Start of RECORD EXTRACTS

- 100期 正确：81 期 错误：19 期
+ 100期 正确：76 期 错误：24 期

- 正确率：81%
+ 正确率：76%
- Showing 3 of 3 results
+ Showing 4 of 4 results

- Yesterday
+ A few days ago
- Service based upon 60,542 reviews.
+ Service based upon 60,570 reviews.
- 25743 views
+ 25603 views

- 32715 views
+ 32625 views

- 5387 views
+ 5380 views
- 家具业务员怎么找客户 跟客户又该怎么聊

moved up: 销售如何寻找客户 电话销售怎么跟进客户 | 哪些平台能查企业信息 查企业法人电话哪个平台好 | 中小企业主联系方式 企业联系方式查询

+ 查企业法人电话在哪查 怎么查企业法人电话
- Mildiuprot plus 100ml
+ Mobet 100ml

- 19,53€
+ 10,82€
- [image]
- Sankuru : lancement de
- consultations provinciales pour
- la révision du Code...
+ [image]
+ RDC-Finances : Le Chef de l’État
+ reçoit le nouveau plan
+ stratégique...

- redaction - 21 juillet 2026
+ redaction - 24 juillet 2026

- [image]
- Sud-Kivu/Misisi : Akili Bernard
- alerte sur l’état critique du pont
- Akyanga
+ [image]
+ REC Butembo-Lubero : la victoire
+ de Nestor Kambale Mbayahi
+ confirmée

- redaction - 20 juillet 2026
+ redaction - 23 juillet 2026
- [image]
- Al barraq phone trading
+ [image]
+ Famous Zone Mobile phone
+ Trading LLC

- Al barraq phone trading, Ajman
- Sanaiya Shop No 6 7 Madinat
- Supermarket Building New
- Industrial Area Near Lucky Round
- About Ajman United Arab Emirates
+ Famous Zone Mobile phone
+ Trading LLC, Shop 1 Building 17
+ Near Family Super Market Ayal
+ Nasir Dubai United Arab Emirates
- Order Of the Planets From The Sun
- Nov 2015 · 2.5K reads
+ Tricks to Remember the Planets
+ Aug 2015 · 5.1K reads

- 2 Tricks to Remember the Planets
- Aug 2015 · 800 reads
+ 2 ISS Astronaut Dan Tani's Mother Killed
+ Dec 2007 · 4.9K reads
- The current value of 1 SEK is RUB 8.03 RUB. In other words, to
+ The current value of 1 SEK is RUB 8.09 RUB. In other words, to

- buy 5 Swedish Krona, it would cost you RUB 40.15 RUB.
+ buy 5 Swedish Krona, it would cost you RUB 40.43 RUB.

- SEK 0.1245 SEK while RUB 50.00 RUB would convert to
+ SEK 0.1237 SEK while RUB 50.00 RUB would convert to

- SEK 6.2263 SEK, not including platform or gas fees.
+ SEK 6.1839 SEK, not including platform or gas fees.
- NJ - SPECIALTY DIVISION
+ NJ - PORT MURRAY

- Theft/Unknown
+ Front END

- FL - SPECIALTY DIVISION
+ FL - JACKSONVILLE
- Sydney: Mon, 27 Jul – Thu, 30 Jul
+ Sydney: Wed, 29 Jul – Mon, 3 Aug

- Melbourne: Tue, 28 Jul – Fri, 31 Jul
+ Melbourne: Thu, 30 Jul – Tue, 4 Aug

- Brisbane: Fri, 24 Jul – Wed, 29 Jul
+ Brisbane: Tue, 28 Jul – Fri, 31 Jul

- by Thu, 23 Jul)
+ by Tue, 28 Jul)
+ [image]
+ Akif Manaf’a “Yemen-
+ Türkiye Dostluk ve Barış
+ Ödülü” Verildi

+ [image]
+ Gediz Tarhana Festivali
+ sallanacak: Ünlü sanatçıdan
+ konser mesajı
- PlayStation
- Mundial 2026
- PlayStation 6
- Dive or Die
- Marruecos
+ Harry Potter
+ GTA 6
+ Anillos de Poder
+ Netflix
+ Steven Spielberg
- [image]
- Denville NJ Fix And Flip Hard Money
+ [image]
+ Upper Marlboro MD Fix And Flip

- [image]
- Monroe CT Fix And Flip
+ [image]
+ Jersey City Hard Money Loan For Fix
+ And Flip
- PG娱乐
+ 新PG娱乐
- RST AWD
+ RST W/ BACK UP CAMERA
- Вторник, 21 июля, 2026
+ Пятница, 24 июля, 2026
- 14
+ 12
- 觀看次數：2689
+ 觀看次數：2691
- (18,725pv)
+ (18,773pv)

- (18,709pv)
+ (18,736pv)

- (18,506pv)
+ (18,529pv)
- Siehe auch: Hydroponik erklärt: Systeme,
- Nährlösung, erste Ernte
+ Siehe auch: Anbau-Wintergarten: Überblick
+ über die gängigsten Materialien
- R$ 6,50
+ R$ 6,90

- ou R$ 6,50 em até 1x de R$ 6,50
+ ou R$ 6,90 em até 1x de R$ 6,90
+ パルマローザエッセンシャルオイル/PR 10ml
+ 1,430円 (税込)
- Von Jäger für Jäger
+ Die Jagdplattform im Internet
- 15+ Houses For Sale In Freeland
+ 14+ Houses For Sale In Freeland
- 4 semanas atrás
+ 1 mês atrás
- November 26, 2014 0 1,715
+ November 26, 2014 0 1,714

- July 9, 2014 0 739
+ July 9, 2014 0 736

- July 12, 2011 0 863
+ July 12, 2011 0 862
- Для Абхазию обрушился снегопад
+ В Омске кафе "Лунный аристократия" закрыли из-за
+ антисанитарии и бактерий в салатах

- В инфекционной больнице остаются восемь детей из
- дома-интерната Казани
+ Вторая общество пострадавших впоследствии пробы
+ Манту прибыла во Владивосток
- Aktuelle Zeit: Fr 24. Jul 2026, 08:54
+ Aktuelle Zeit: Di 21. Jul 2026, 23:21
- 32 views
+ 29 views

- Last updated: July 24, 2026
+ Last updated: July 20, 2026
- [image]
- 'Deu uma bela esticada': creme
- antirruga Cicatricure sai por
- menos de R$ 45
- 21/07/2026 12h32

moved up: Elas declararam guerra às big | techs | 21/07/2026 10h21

End of RECORD EXTRACTS

No line before the one with "14+ Houses For Sale In Freeland" belongs in the answer; copy that line and the rest of the records exactly.

ANSWER
+ 14+ Houses For Sale In Freeland
- 4 semanas atrás
+ 1 mês atrás
- November 26, 2014 0 1,715
+ November 26, 2014 0 1,714

- July 9, 2014 0 739
+ July 9, 2014 0 736

- July 12, 2011 0 863
+ July 12, 2011 0 862
- Для Абхазию обрушился снегопад
+ В Омске кафе "Лунный аристократия" закрыли из-за
+ антисанитарии и бактерий в салатах

- В инфекционной больнице остаются восемь детей из
- дома-интерната Казани
+ Вторая общество пострадавших впоследствии пробы
+ Манту прибыла во Владивосток
- Aktuelle Zeit: Fr 24. Jul 2026, 08:54
+ Aktuelle Zeit: Di 21. Jul 2026, 23:21
- 32 views
+ 29 views

- Last updated: July 24, 2026
+ Last updated: July 20, 2026
- [image]
- 'Deu uma bela esticada': creme
- antirruga Cicatricure sai por
- menos de R$ 45
- 21/07/2026 12h32

moved up: Elas declararam guerra às big | techs | 21/07/2026 10h21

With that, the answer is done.